Exercise aim: Give back exactly the lines of the data below, starting with the line that has "年度股價收盤(元), '16: 23.85 -> 24.45" and going on through the line that has "平均股價(元), 2024: none -> 37".

Exercise inputs:
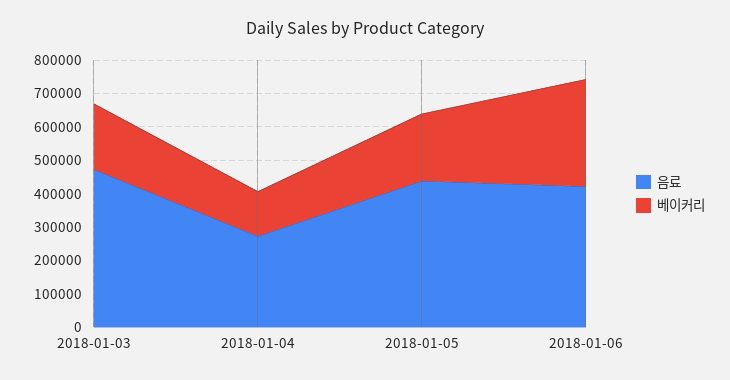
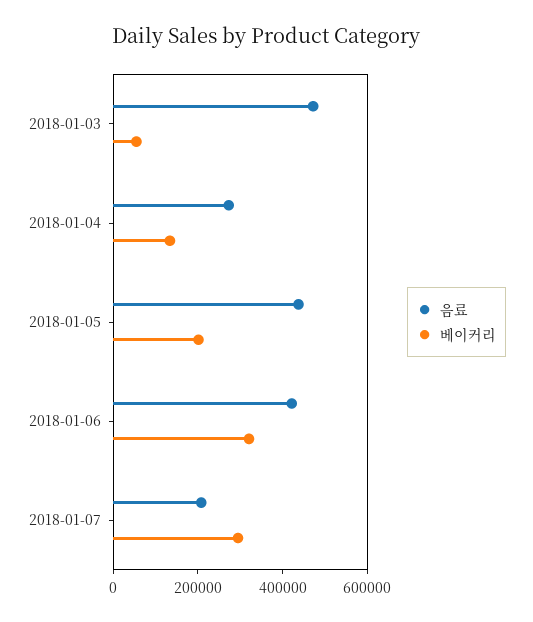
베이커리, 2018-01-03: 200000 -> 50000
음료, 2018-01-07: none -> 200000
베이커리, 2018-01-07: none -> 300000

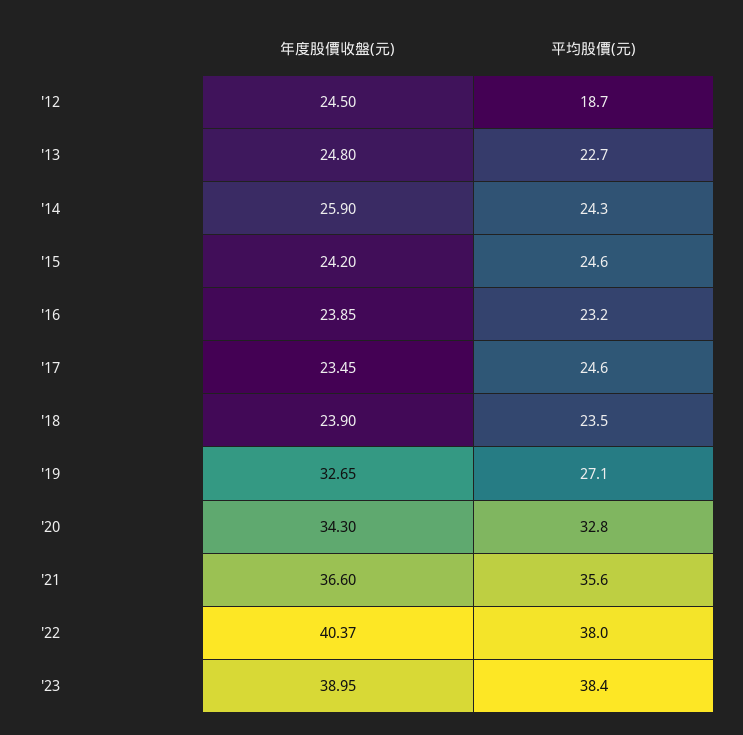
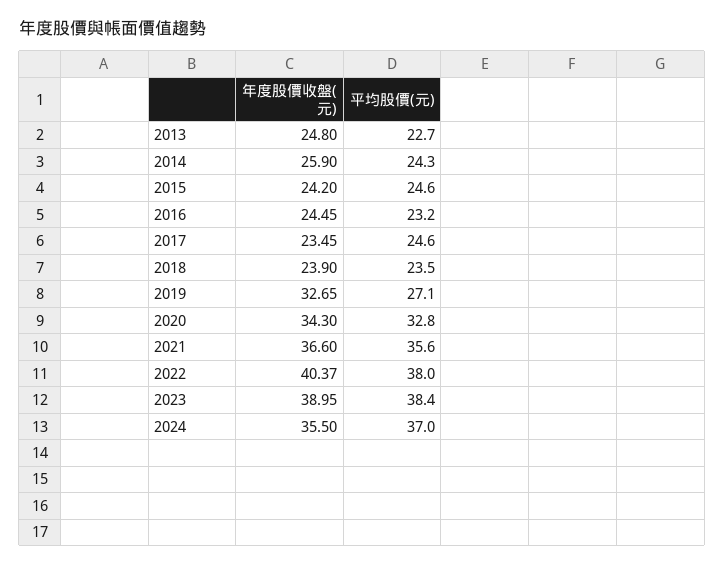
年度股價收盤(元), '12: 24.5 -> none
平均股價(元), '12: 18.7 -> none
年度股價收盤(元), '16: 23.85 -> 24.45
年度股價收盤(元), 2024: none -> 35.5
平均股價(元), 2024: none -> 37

--

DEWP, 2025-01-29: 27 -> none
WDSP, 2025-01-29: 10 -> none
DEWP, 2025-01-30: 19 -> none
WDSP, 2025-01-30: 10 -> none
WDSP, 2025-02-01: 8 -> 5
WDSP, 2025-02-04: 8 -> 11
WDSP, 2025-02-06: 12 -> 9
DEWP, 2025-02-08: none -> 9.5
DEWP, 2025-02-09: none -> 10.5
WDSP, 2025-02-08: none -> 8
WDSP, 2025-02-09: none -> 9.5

Reply to the exercise:
年度股價收盤(元), '16: 23.85 -> 24.45
年度股價收盤(元), 2024: none -> 35.5
平均股價(元), 2024: none -> 37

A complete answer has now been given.